• [What you are asked to do]:
If a line in the records below holds the word "width", copy it.

• [Supplied records]:

***

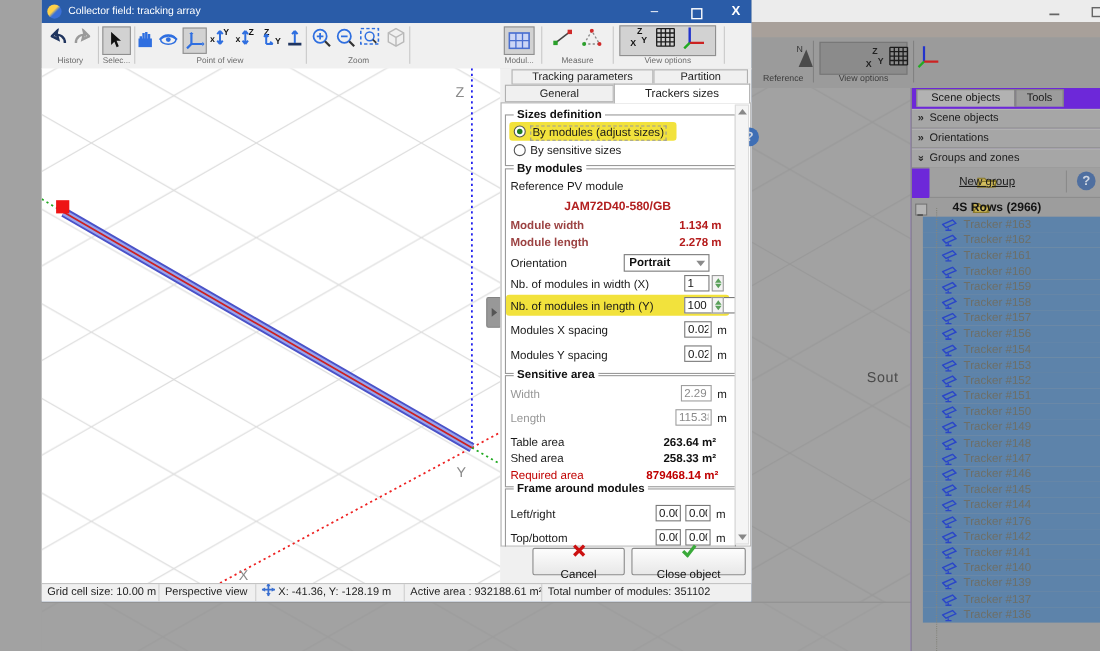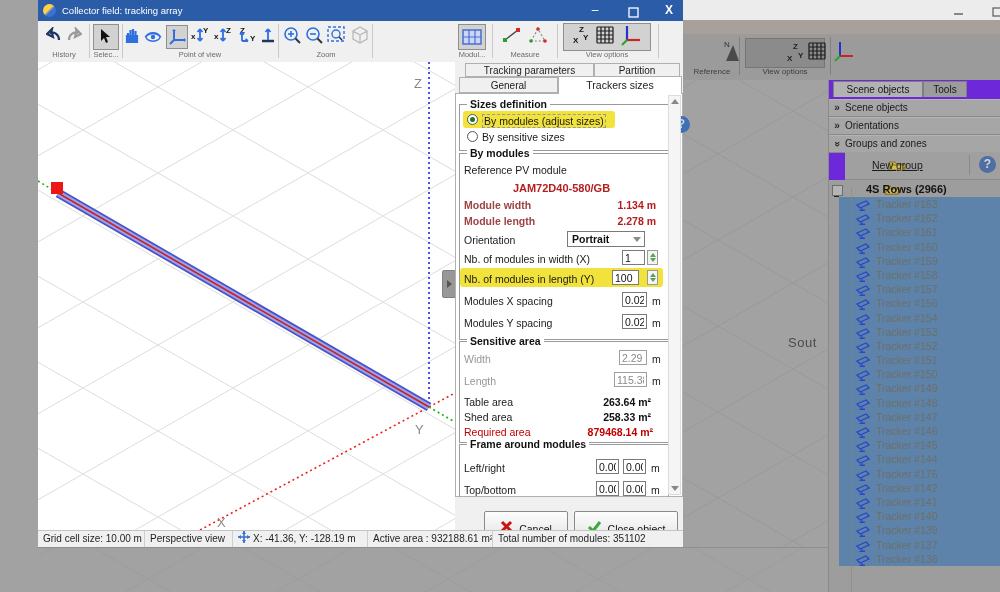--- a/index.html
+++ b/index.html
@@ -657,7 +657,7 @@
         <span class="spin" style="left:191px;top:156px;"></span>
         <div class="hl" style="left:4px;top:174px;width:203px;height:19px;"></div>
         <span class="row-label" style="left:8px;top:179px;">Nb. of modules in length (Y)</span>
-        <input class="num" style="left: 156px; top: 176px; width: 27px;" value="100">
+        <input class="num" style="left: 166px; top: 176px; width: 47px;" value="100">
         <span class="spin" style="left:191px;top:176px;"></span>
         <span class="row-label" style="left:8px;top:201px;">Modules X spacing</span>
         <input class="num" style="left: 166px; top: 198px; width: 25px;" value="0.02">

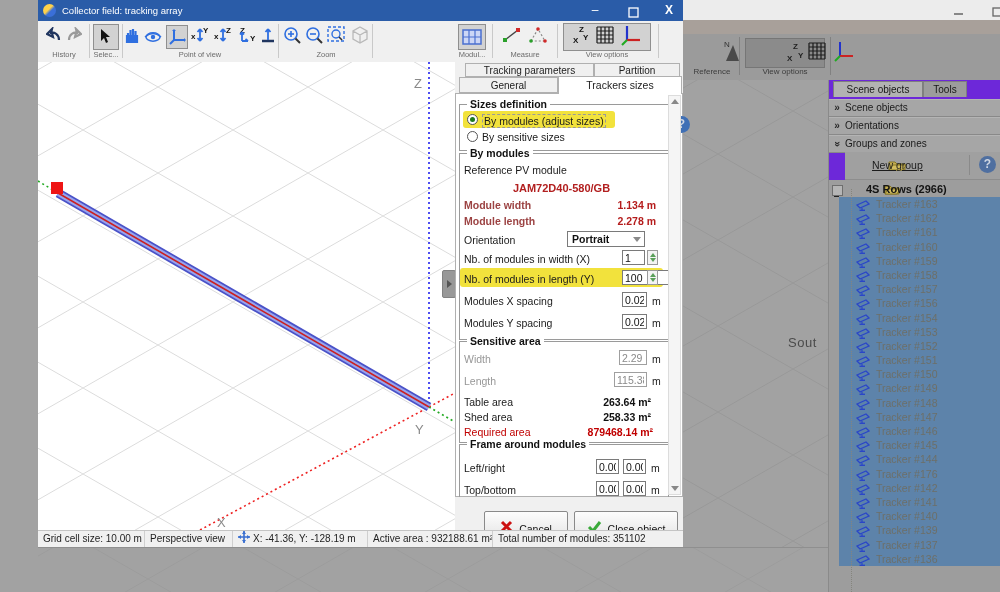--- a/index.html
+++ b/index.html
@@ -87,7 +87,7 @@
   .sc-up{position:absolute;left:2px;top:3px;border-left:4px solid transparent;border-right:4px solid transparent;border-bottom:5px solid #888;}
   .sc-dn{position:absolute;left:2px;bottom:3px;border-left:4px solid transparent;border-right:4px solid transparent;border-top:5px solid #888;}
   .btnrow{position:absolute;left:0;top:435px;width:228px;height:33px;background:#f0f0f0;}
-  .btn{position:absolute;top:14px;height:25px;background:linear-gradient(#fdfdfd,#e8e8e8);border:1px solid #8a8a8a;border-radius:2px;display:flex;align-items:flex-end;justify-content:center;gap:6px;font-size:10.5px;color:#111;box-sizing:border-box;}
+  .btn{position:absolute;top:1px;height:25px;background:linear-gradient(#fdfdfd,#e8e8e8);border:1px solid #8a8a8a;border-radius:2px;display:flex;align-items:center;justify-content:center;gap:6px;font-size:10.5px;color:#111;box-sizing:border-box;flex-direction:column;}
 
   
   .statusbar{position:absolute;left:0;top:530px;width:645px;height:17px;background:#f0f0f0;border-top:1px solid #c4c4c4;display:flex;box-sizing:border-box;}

***

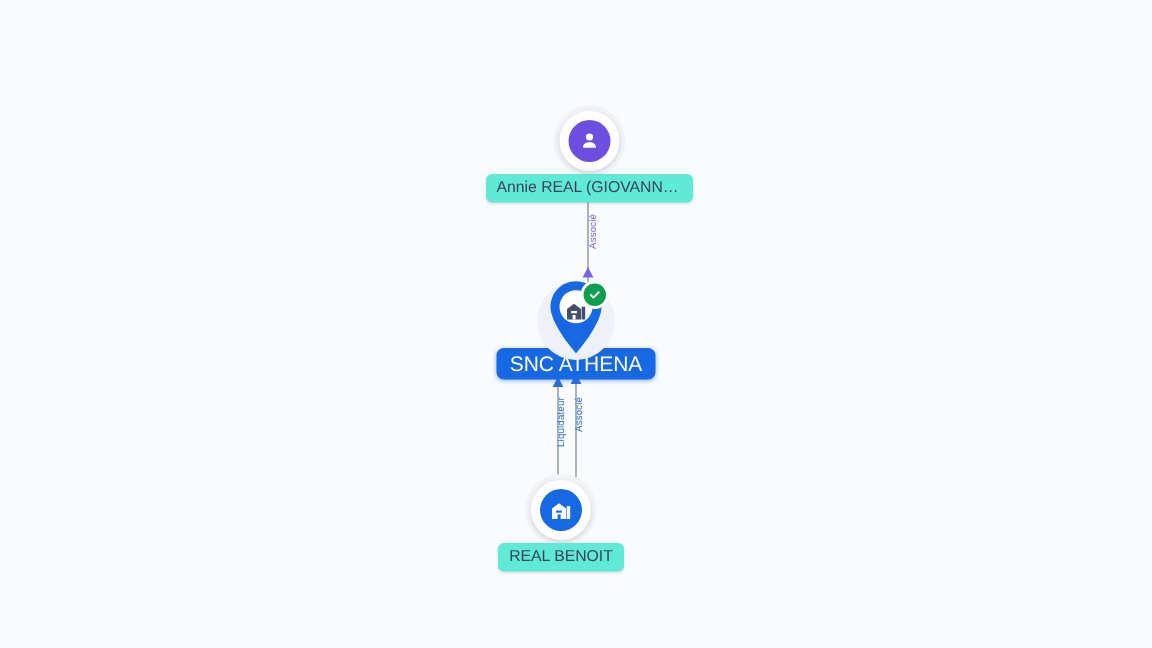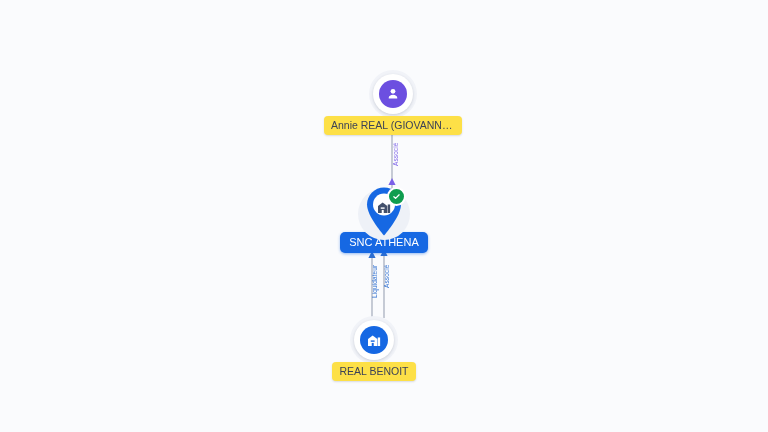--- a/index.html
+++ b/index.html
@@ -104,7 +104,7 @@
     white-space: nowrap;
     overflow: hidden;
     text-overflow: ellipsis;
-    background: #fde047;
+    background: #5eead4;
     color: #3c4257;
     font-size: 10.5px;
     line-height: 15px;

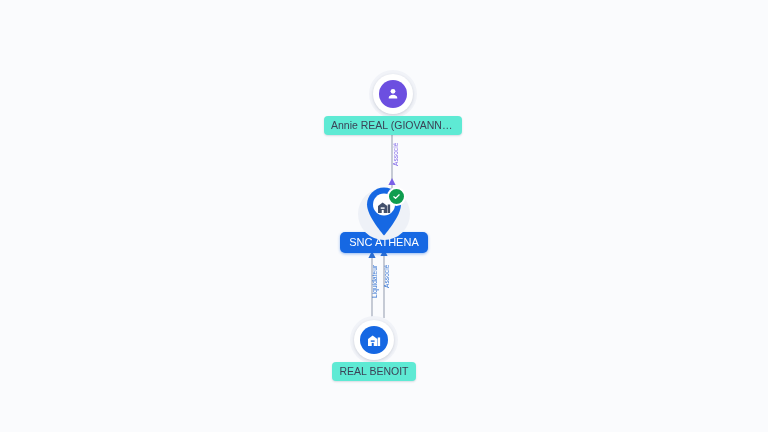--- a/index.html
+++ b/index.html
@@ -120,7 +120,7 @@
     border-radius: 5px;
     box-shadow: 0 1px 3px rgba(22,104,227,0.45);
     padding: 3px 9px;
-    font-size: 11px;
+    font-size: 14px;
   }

***

• [Solution to the problem]:
         <div class="hl" style="left:4px;top:174px;width:203px;height:19px;"></div>
-        <input class="num" style="left: 156px; top: 176px; width: 27px;" value="100">
+        <input class="num" style="left: 166px; top: 176px; width: 47px;" value="100">
         <input class="num" style="left: 166px; top: 198px; width: 25px;" value="0.02">
   .btnrow{position:absolute;left:0;top:435px;width:228px;height:33px;background:#f0f0f0;}
   .statusbar{position:absolute;left:0;top:530px;width:645px;height:17px;background:#f0f0f0;border-top:1px solid #c4c4c4;display:flex;box-sizing:border-box;}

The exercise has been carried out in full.